### PROBLEM DETAILS
Provide only the number of lines in the listing that contain the string "client".

- - - -

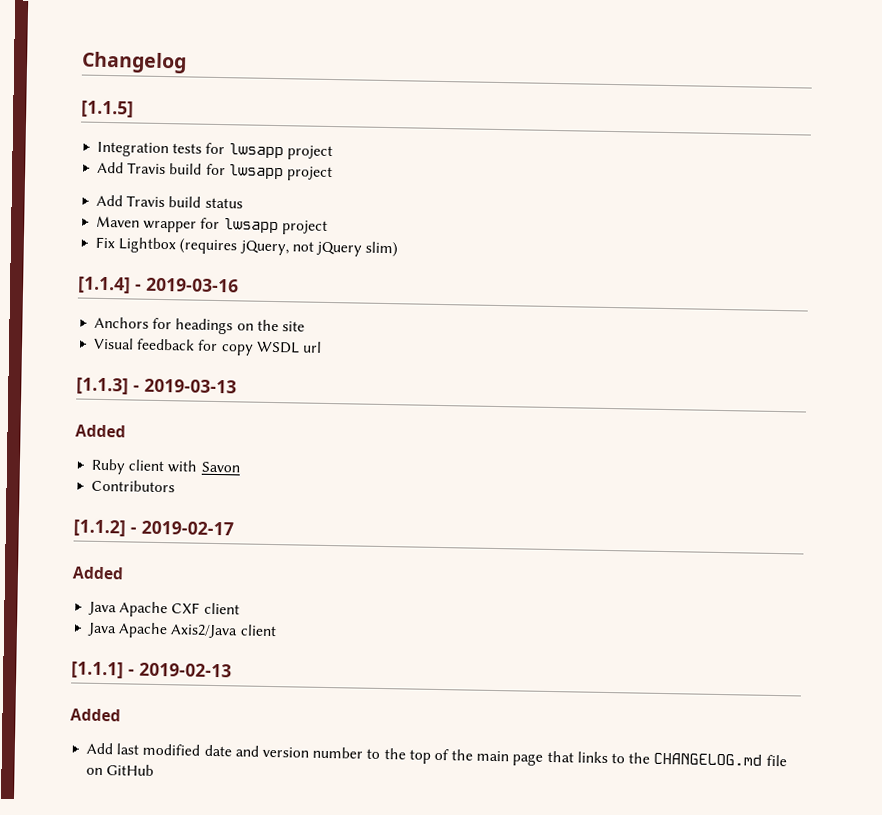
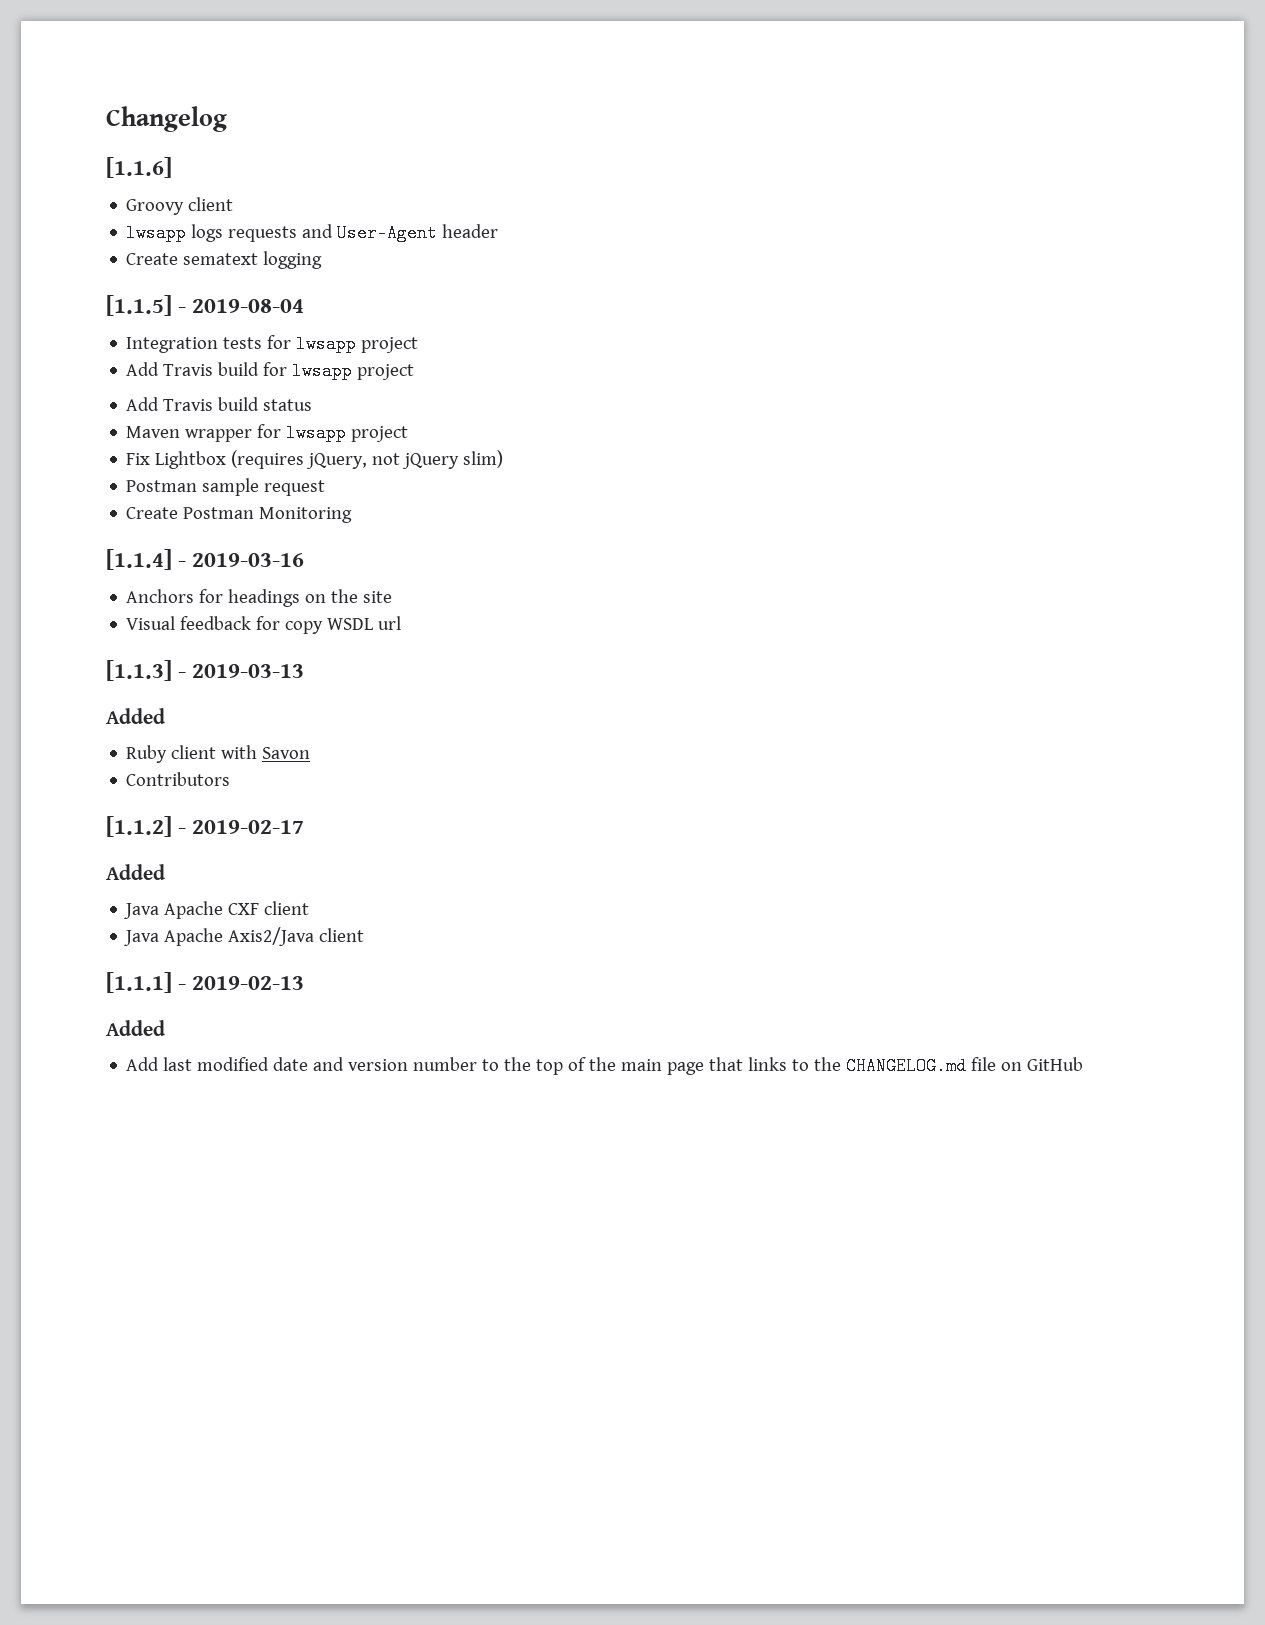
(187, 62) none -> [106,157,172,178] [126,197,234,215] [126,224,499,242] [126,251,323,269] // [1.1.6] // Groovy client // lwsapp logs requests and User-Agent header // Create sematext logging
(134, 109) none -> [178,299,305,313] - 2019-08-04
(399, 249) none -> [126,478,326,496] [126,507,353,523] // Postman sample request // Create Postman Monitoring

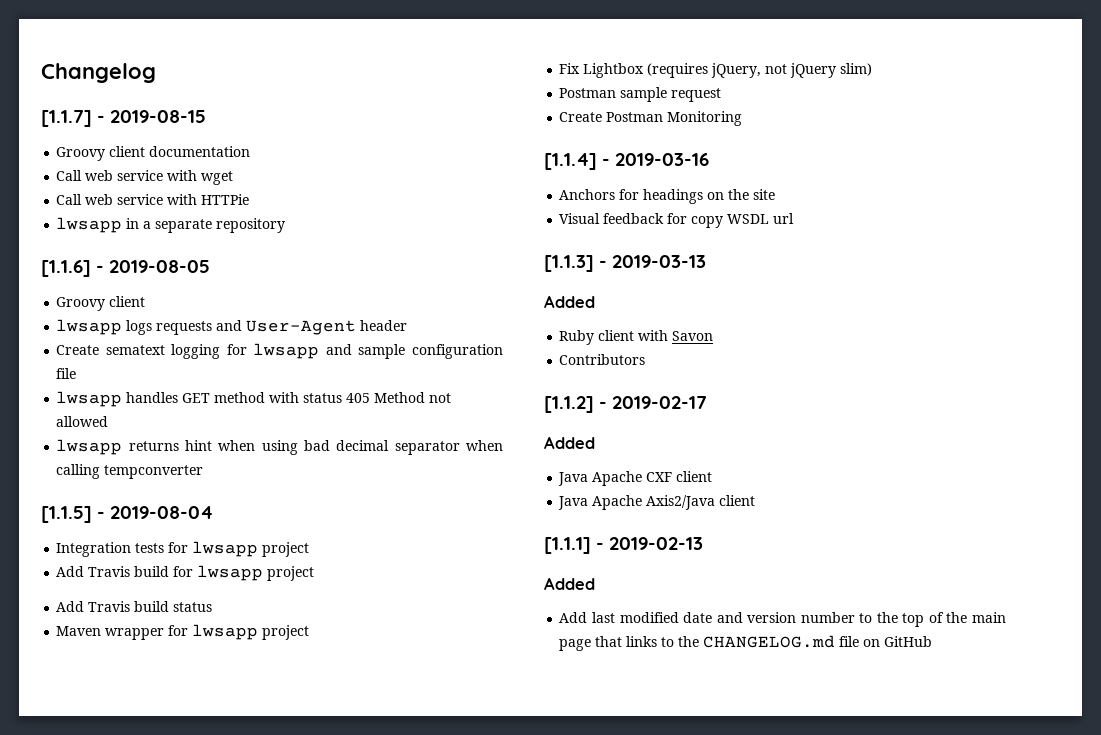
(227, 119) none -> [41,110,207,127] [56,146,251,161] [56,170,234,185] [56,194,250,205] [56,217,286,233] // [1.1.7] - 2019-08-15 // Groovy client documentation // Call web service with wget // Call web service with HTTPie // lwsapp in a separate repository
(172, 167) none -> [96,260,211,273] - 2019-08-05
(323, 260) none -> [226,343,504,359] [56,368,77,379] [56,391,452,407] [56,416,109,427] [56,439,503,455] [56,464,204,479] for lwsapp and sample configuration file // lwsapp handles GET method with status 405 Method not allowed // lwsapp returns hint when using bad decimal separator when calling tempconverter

- - - -

### COMPLETED EXERCISE
2